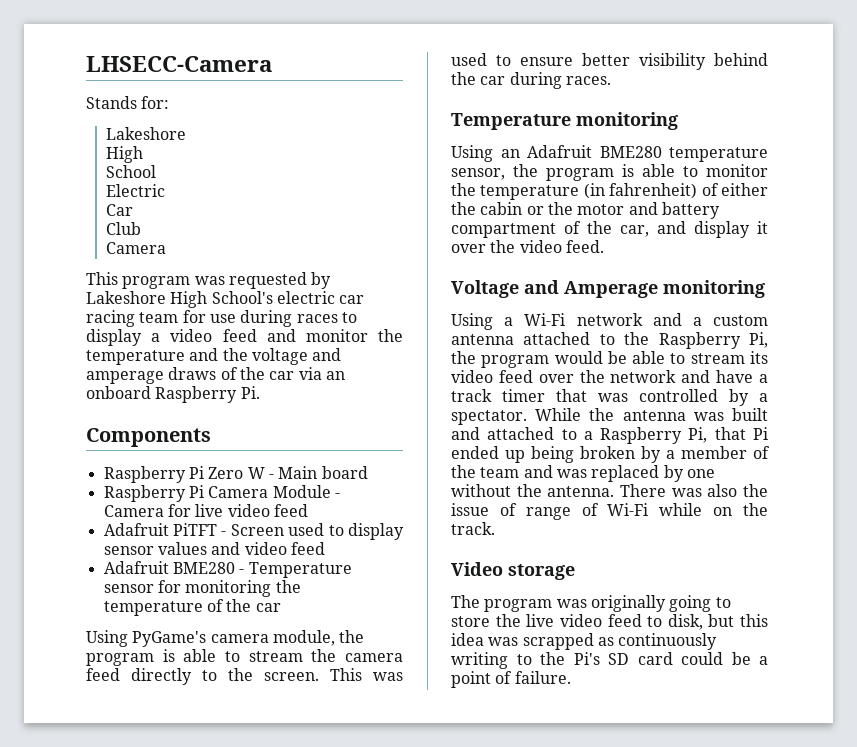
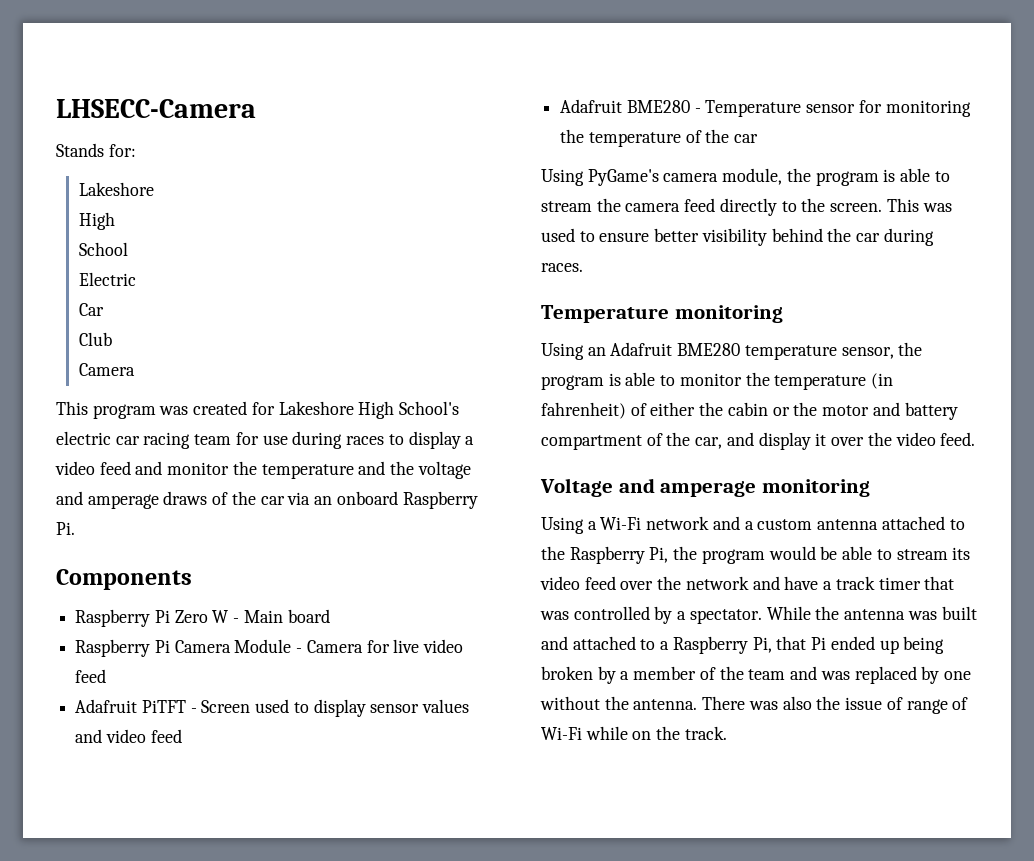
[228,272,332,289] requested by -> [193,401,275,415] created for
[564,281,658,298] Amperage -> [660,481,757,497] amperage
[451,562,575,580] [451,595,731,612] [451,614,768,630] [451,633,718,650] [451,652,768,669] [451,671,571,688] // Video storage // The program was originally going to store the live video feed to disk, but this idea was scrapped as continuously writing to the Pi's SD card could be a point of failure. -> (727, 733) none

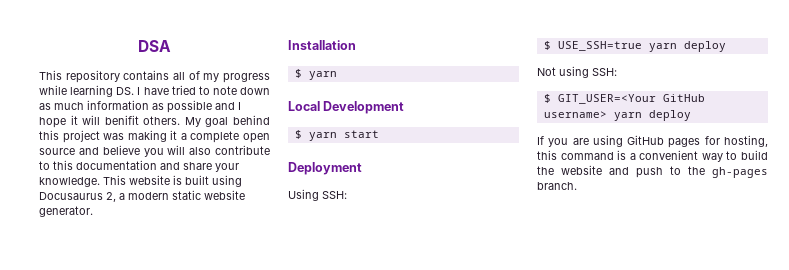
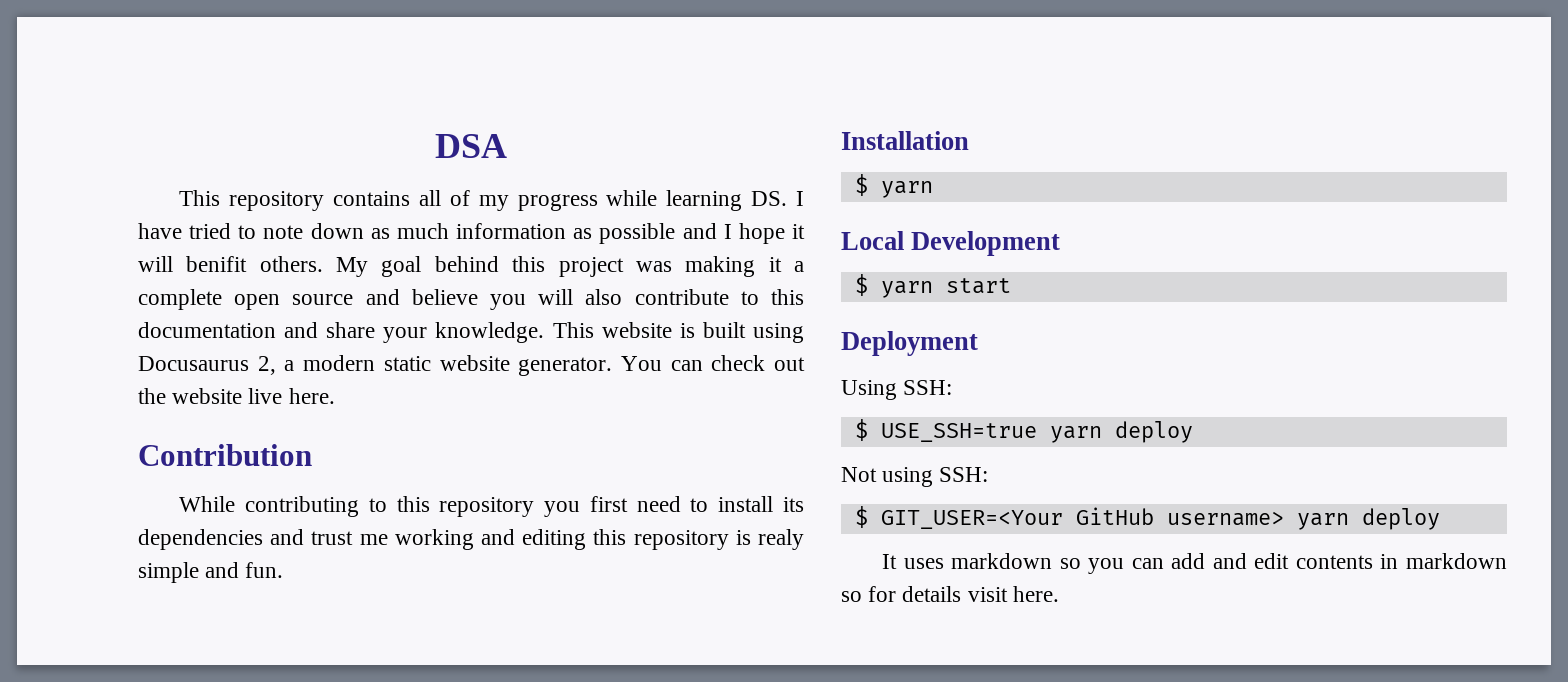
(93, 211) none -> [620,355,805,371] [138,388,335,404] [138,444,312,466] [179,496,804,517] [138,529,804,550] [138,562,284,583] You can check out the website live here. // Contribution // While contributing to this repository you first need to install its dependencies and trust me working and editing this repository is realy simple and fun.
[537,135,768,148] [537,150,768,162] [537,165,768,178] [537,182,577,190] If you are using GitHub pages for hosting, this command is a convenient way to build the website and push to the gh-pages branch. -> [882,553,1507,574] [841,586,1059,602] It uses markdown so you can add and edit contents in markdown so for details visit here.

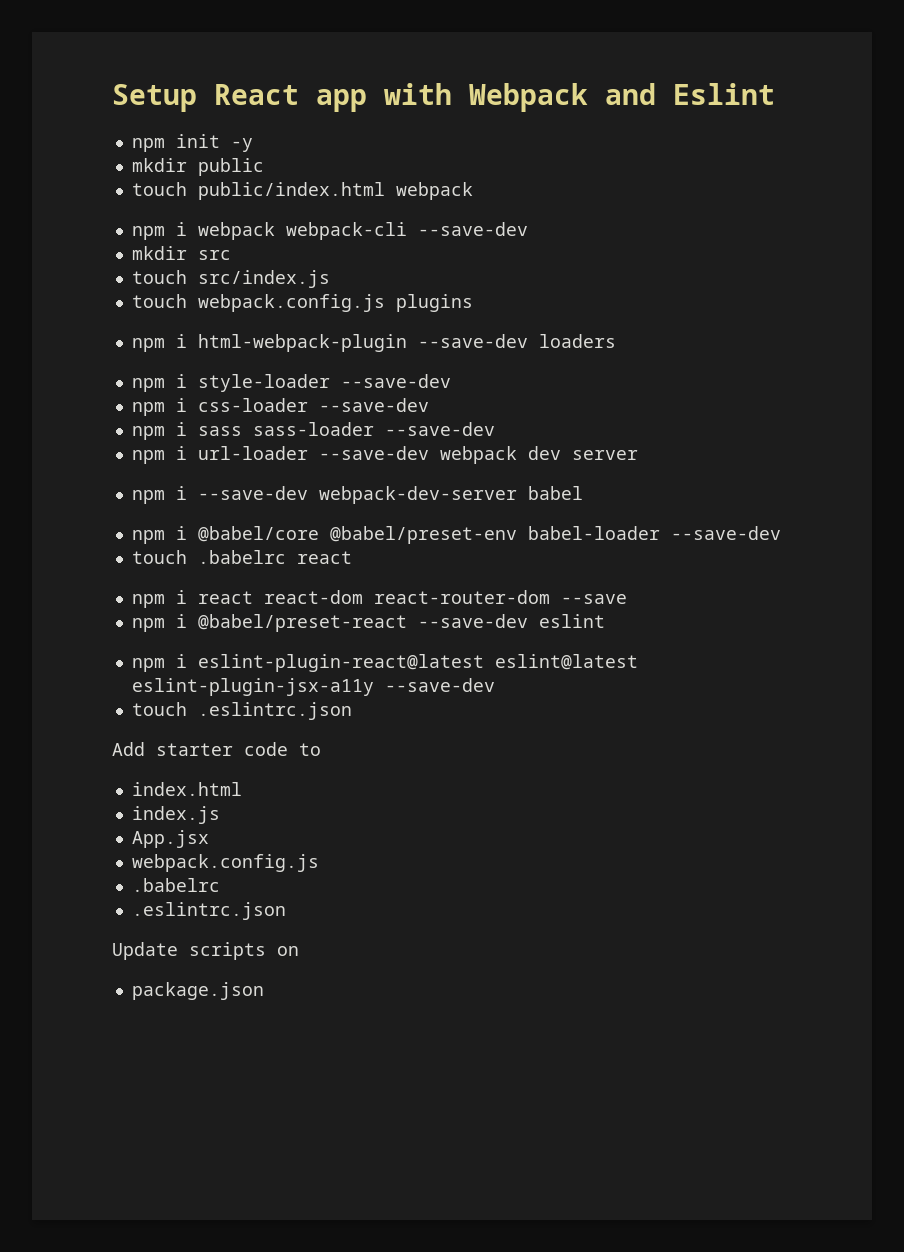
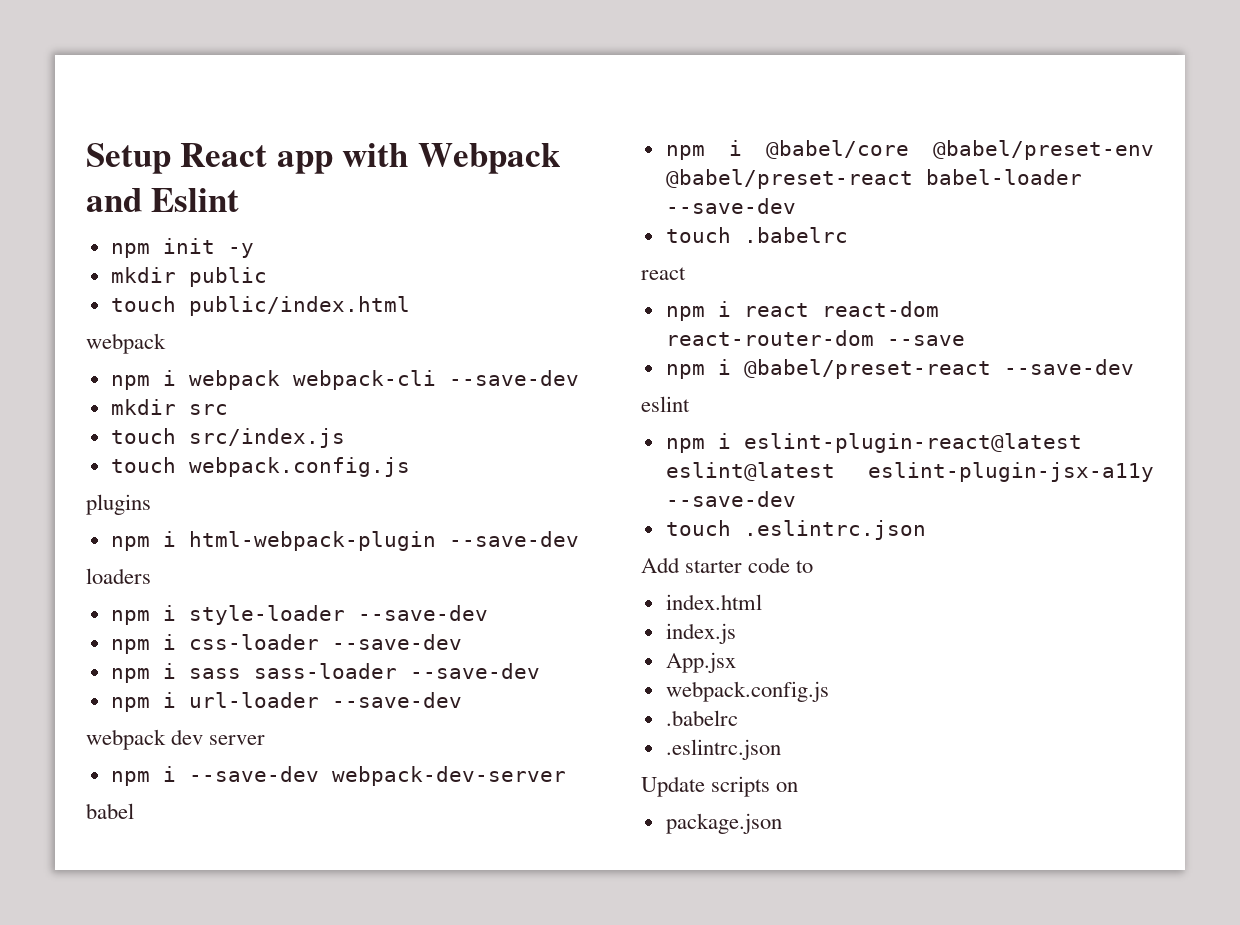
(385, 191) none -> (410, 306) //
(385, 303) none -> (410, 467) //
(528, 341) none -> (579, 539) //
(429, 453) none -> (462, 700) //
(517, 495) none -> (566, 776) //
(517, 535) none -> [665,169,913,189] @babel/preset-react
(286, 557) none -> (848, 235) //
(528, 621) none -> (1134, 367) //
----------------
◆ **HOW TO COMPLETE THIS TASK**
Give back exactly the lines above from the one with "[451,562,575,580] [451,595,731,612] [451,614,768,630]" through the one with "(517, 495) none -> (566, 776) //", both included. Pictures don't belong in the copy.

◆ **ANSWER SPACE**
[451,562,575,580] [451,595,731,612] [451,614,768,630] [451,633,718,650] [451,652,768,669] [451,671,571,688] // Video storage // The program was originally going to store the live video feed to disk, but this idea was scrapped as continuously writing to the Pi's SD card could be a point of failure. -> (727, 733) none

(93, 211) none -> [620,355,805,371] [138,388,335,404] [138,444,312,466] [179,496,804,517] [138,529,804,550] [138,562,284,583] You can check out the website live here. // Contribution // While contributing to this repository you first need to install its dependencies and trust me working and editing this repository is realy simple and fun.
[537,135,768,148] [537,150,768,162] [537,165,768,178] [537,182,577,190] If you are using GitHub pages for hosting, this command is a convenient way to build the website and push to the gh-pages branch. -> [882,553,1507,574] [841,586,1059,602] It uses markdown so you can add and edit contents in markdown so for details visit here.

(385, 191) none -> (410, 306) //
(385, 303) none -> (410, 467) //
(528, 341) none -> (579, 539) //
(429, 453) none -> (462, 700) //
(517, 495) none -> (566, 776) //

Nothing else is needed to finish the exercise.